Esta es una de las cosas que ponen en evidencia la novela, que aquellos a los que llamamos “cuerdos” no son tan diferentes a los que llamamos “locos”. Los límites de estas categorías se vuelven cada vez más borrosos a medida que avanza el relato. A los ojos de todos, Agustina es la que ha perdido la cabeza, pero cada uno tiene momentos en los que actúa fuera de la razón con tal de evitar que el mundo que han construido en sus cabezas se caiga a pedazos.
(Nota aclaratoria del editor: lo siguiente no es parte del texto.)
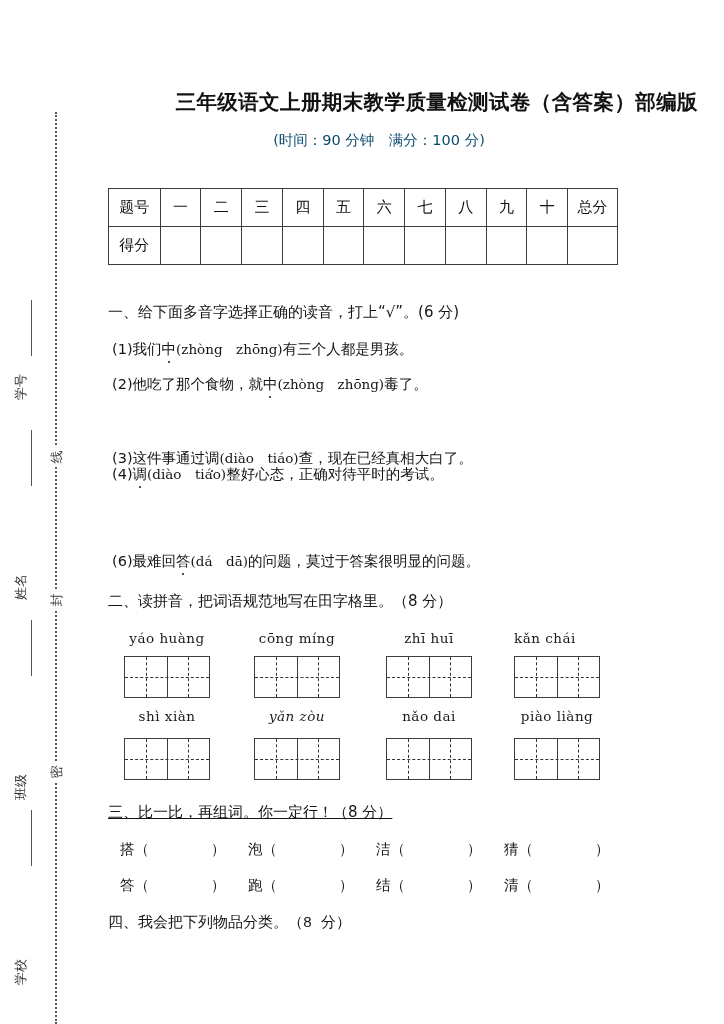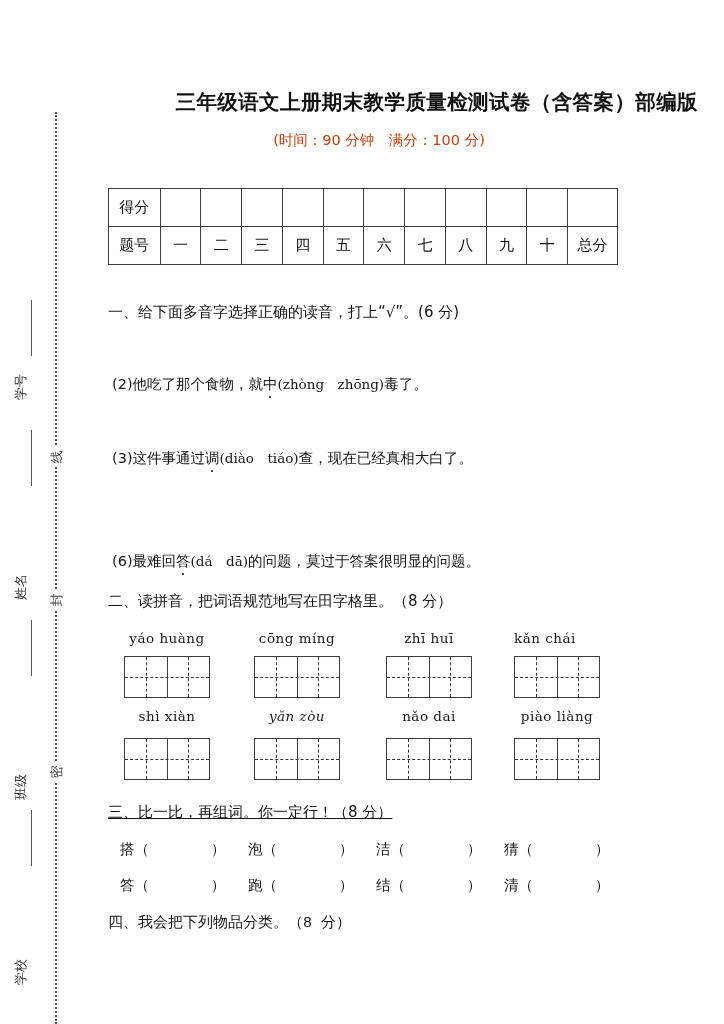"(时间：90 分钟 满分：100 分)" .doc-subtitle { color: #c2410c -> #0c4a6e }
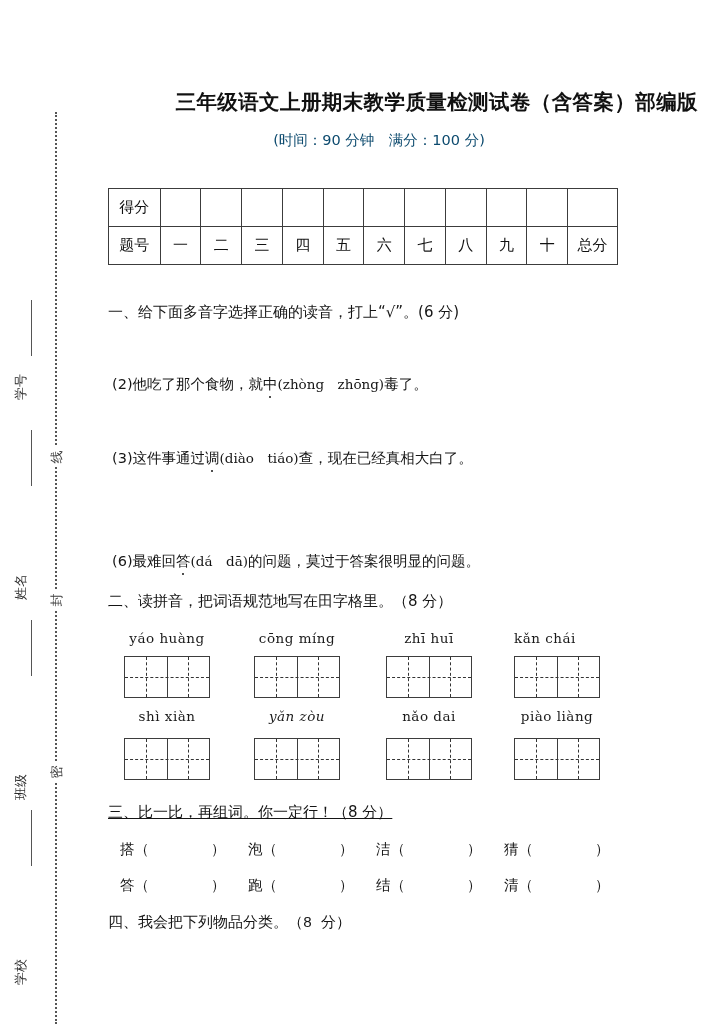"得分" tr { order: before "题号" -> after "题号" }
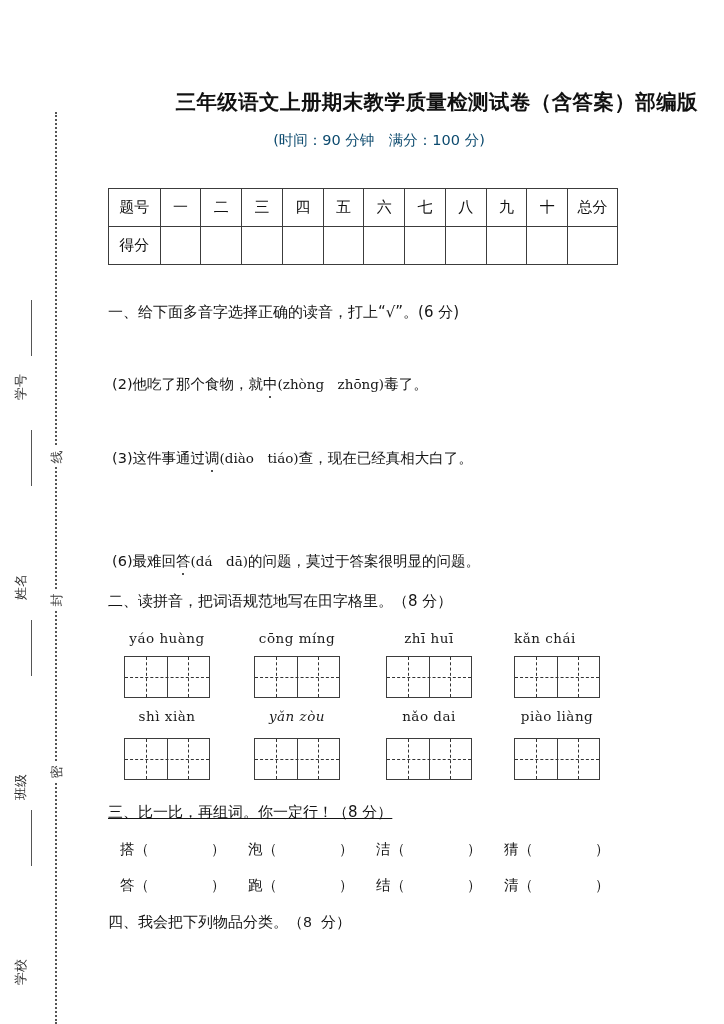"(1)我们中(zhòng zhōng)有三个人都是男孩。" div.q-line { html: none -> <div> <span>(1)</span><span>我们</span><span>中</span><span>(zhòng zhōng)</span><span>有三个人都是男孩。</span> </div> }
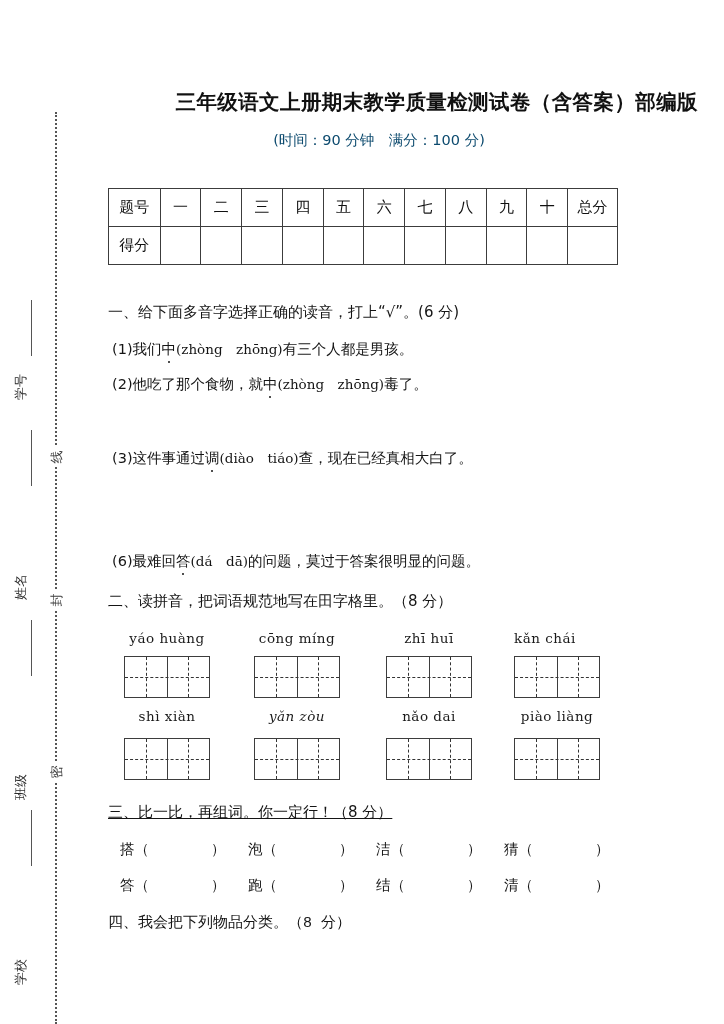"(4)调(diào tiáo)整好心态，正确对待平时的考试。" div.q-line { html: none -> <div> <span>(4)</span><span></span><span>调</span><span>(diào tiáo)</span><span>整好心态，正确对待平时的考试。</span> </div> }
Incluso podríamos ir un paso más allá y decir que es Agustina, similar a lo que sucede con Joaquín Quim Font en Los detectives salvajes, la única que tiene una reacción lógica al desequilibrio mental del mundo en el que se crió. Su devoción a los tazones de agua y a las fronteras infranqueables de una casa son producto de un mundo que la volvió loca, pero que también le dio el poder de ver con unos ojos muy distintos a los de todos los demás.
No se trata entonces de una dicotomía, como podríamos creer inicialmente, sino más bien de una negociación entre la cantidad de locura que necesitamos para poder habitar el mundo. Y esto es algo que se lleva a otro nivel al agregarle una nueva dimensión al relato: su desarrollo en medio de la violencia de finales del siglo XX en Colombia. Laura Restrepo, que vivió de primera mano el auge y la caída de Pablo Escobar, lo utiliza como uno de los motores de la demencia colectiva de la sociedad colombiana, aunque sin llegar a hacerlo protagonista.
La locura es cuestión de método
“A qué horas se perdió el sentido, eso que llamamos sentido, y que es invisible, pero que cuando falta la vida ya no es vida y lo humano deja de serlo”, se pregunta Aguilar al comienzo de la novela. El lector podría pensar que ese es el punto central de todo. Averiguar cuál fue la gota que rebasó el vaso; escudriñar en el pasado para encontrar el punto exacto en el que Agustina cruzó ese umbral donde se acaba la cordura. Laura Restrepo nos lleva por todas estas historias con la falsa esperanza de que llegaremos allá, cuando la realidad es que esa frontera nunca existió.
El error de la pregunta de Aguilar radica en tratar de encontrar un punto de retorno que lleve a Agustina de vuelta adonde estaba antes de que él partiera, pero lo que no entiende es que ella está así por un bagaje histérico que va mucho más allá de ese fin de semana. La historia de Agustina no es la de una mujer cualquiera de clase alta que pierde la cabeza, ella es víctima de un ciclo de violencia en el que ha estado encerrada toda su vida, dentro y fuera de su casa. Y bien lo afirmó Restrepo en 2016 en una entrevista para Bocas: “La violencia poco a poco nos vuelve locos”.
En todas las historias de Delirio, exceptuando quizá la del abuelo Portulinus, acecha el fantasma de la violencia y del miedo de que en cualquier momento algo explote, literal y metafóricamente. Y esa paranoia acecha a todos los personajes, pero parecen ser solo los locos los que responden a ella. Todos los demás se empeñan en barrer el polvo y meterlo debajo de la alfombra sin pensarlo dos veces.
Delirio es una novela sobre vivir en la locura, sobre lo que implica crecer y habitar en un país en guerra, sobre la soberbia del poder y lo irracional que indudablemente es parte de la condición humana, por más que intentemos negarlo. El vigécimo aniversario de este libro es apenas una excusa para revivir un clásico de la literatura colombiana y, sobre todo, para recordarnos que vivimos en un mundo de locos.